--- START ---
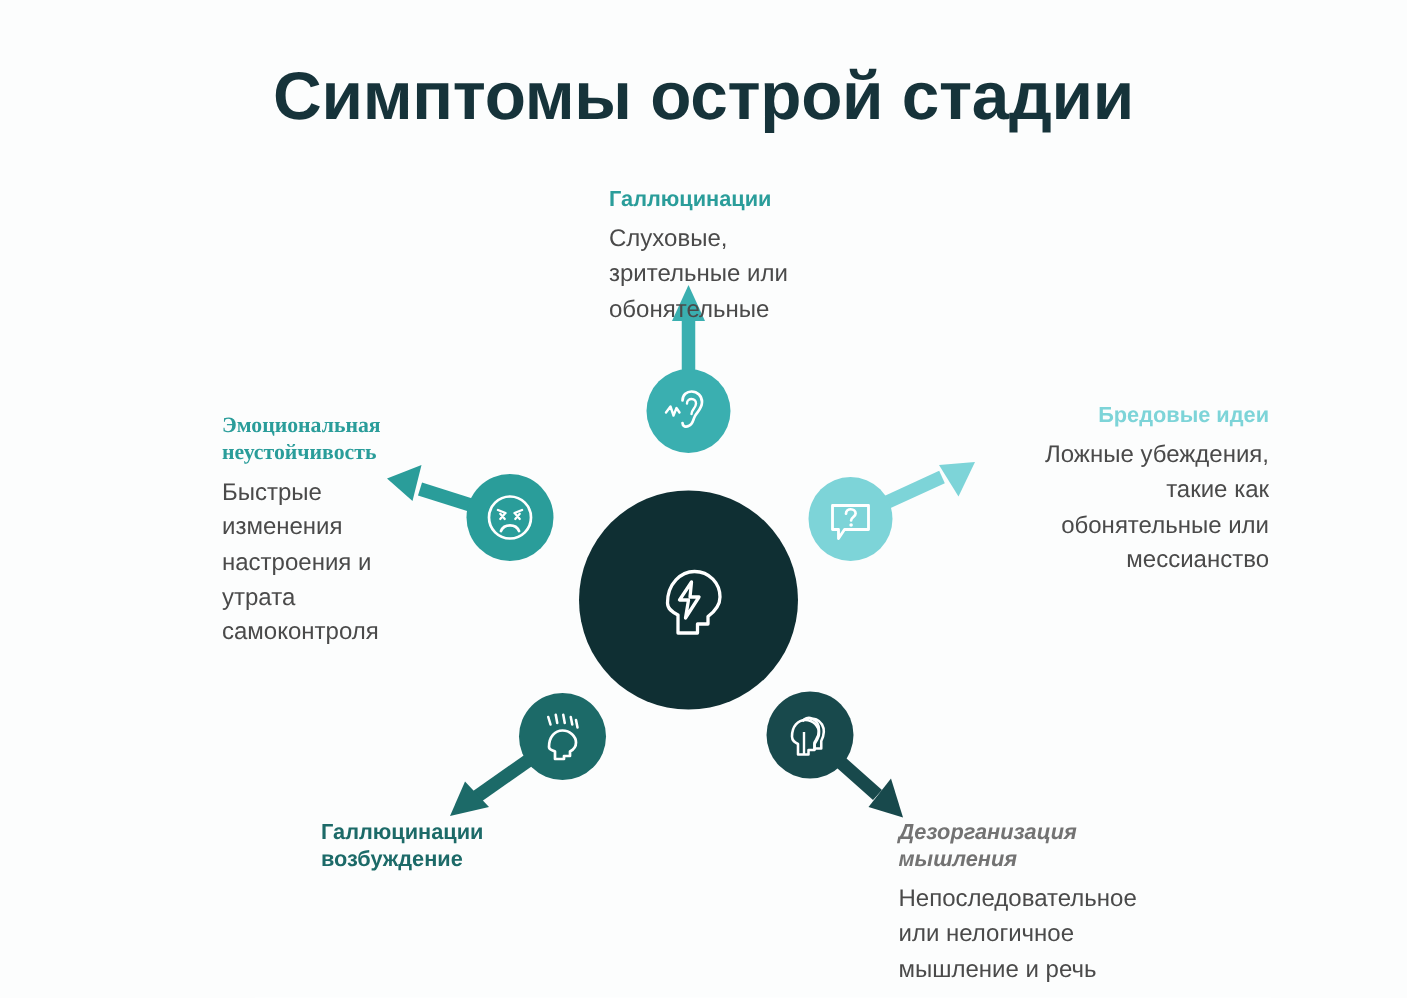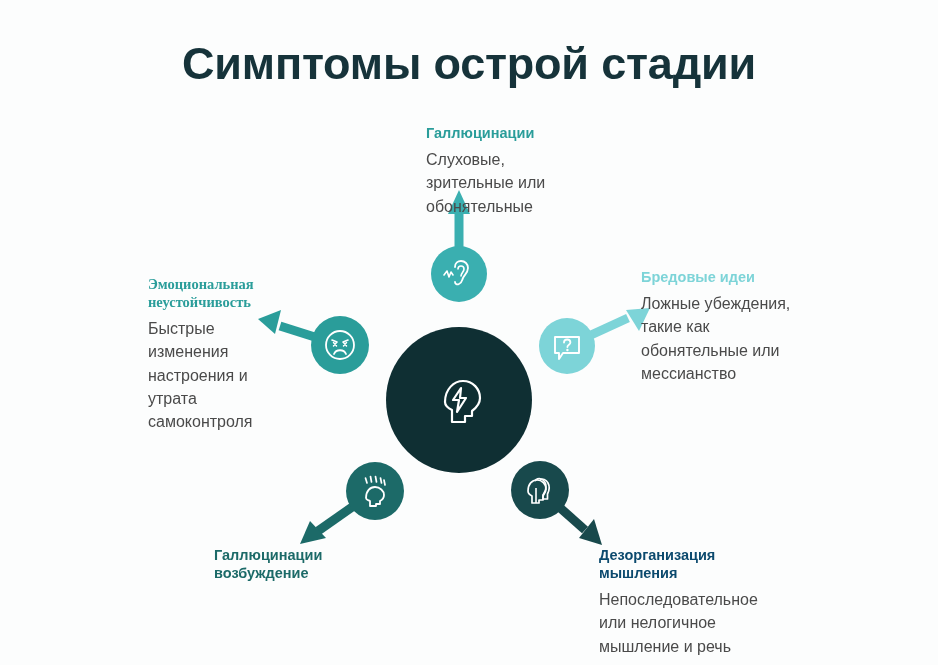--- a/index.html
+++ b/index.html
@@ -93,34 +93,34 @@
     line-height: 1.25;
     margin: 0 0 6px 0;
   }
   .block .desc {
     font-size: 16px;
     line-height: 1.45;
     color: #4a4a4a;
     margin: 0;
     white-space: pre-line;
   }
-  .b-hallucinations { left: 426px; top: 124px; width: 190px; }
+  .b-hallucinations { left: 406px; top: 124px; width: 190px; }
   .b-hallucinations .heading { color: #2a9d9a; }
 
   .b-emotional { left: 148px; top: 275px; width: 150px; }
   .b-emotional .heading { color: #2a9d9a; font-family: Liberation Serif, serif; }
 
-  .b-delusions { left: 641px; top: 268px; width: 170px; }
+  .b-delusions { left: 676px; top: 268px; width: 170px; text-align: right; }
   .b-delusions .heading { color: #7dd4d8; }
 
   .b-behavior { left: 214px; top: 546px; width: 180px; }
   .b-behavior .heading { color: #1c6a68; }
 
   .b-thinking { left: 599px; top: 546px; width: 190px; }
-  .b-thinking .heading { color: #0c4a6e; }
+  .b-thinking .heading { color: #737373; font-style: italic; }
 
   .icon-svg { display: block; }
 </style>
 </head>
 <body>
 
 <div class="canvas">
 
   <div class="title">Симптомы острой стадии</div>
--- END ---
__ACTIVITY__: Please give the number of lines in the data where "left" appears, without any other words.

__SOLVED PROBLEM__: 7